MK Capital managing partner Mark Koulogeorge called foodservice "one of the largest and least digitized industries globally" and said FoodOp is "uniquely positioned to change that." The decision by a US-based firm to lead a seed round in a Copenhagen-based startup reflects a broader trend: American VCs are increasingly comfortable writing first checks in European companies that address massive global markets.

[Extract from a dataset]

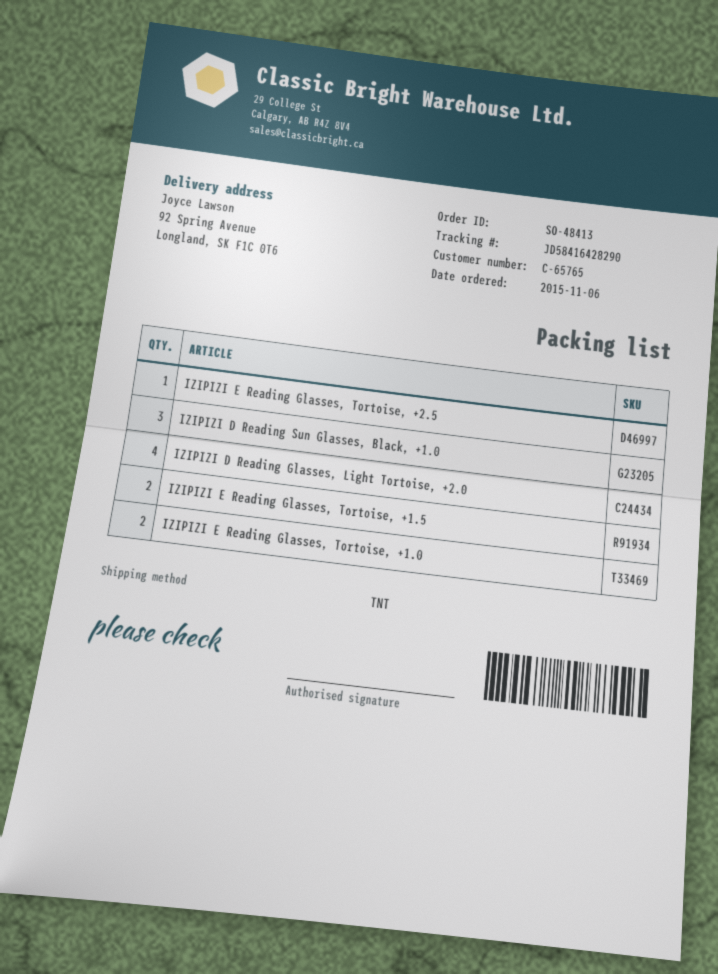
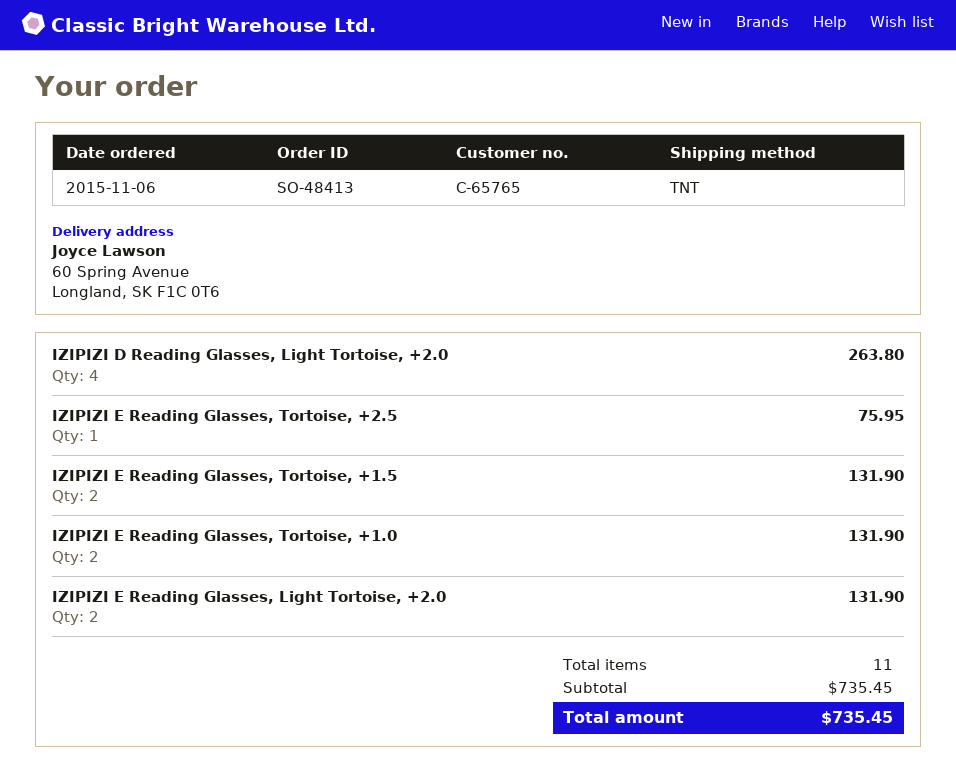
ship to: 92 Spring Avenue, Longland, SK F1C 0T6 -> 60 Spring Avenue, Longland, SK F1C 0T6
IZIPIZI D Reading Sun Glasses, Black, +1.0: 3 -> none
IZIPIZI E Reading Glasses, Light Tortoise, +2.0: none -> 2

For FoodOp, the US investor connection is strategic, not just financial. The American foodservice market is the world's largest, worth roughly $1 trillion annually, and it faces the same digitization gap as Europe. Having a US lead investor provides warm introductions to enterprise accounts, partnerships with US-based supplier networks, and credibility in a market where Danish provenance carries less weight than product quality and customer references.

Metric

Detail

Round

Seed

Amount

EUR 5M

Lead Investor

MK Capital (US)

Other Investor

The Footprint Fund (follow-on)

Headquarters

Copenhagen, Denmark

Founded

2021

Daily Active Chefs

2,000+

Kitchens Served

700+

CEO

Nichlas Saul

Expansion Targets

UK (strengthen), US (enter)

Menu Intelligence Is Just the Beginning of the Kitchen Data Stack

FoodOp's current product covers three core workflows. Menu planning and publishing lets chefs create, cost, and share menus digitally. Procurement management connects kitchen demand to supplier orders, reducing waste and improving margin visibility. Sustainability reporting tracks food waste, carbon footprint, and nutritional data, metrics that are increasingly required by regulation and demanded by corporate clients.

But the long-term opportunity extends beyond these features. A platform that sits at the center of kitchen operations, processing menu data, supplier pricing, ingredient volumes, and waste metrics, accumulates a dataset that no one else in the industry has. Over time, that data can power predictive procurement, dynamic menu optimization based on ingredient availability and pricing, and automated compliance reporting.

This is the playbook that turned Shopify from a simple e-commerce builder into a platform worth over $100 billion. Start with the workflow, own the data, then expand into adjacent services. FoodOp is at the early stages of this journey, but the structural similarities are clear.

Doubling the Team to Cross the Atlantic

FoodOp plans to double its headcount over the next 12 months, adding engineering, sales, and customer success roles to support both UK expansion and the US market entry. For a Copenhagen-based startup, the hiring challenge is twofold: finding talent that understands both the foodservice industry and SaaS product development, and doing so in a labor market where experienced operators are in high demand.

The company's Danish roots may actually help here. Denmark has a global reputation for culinary excellence, food innovation, and sustainability leadership. Copenhagen is home to Noma, to a thriving food tech ecosystem, and to a culture that treats food as both art and industry. That cultural credibility translates into product authenticity that is difficult for competitors to replicate.

Pen, Paper, and a EUR 5 Million Bet They Are Wrong

The risk for FoodOp is the same risk that faces every startup trying to digitize a traditional industry. Chefs are busy, resistant to change, and rightfully skeptical of technology that adds complexity rather than removing it. The 70 percent pen-and-paper statistic is not just a market opportunity. It is also a warning about how hard this market is to crack.

But the tailwinds are real. Labor shortages are forcing kitchens to automate. Sustainability regulation is creating compliance obligations that cannot be met manually. And a generation of younger chefs, raised on smartphones and cloud software, is entering the workforce with different expectations about the tools they use at work. FoodOp is betting that the intersection of these forces makes now the right time to digitize the professional kitchen. With EUR 5 million, 700 kitchens as proof points, and a US investor opening doors across the Atlantic, the bet is not reckless. It is calculated.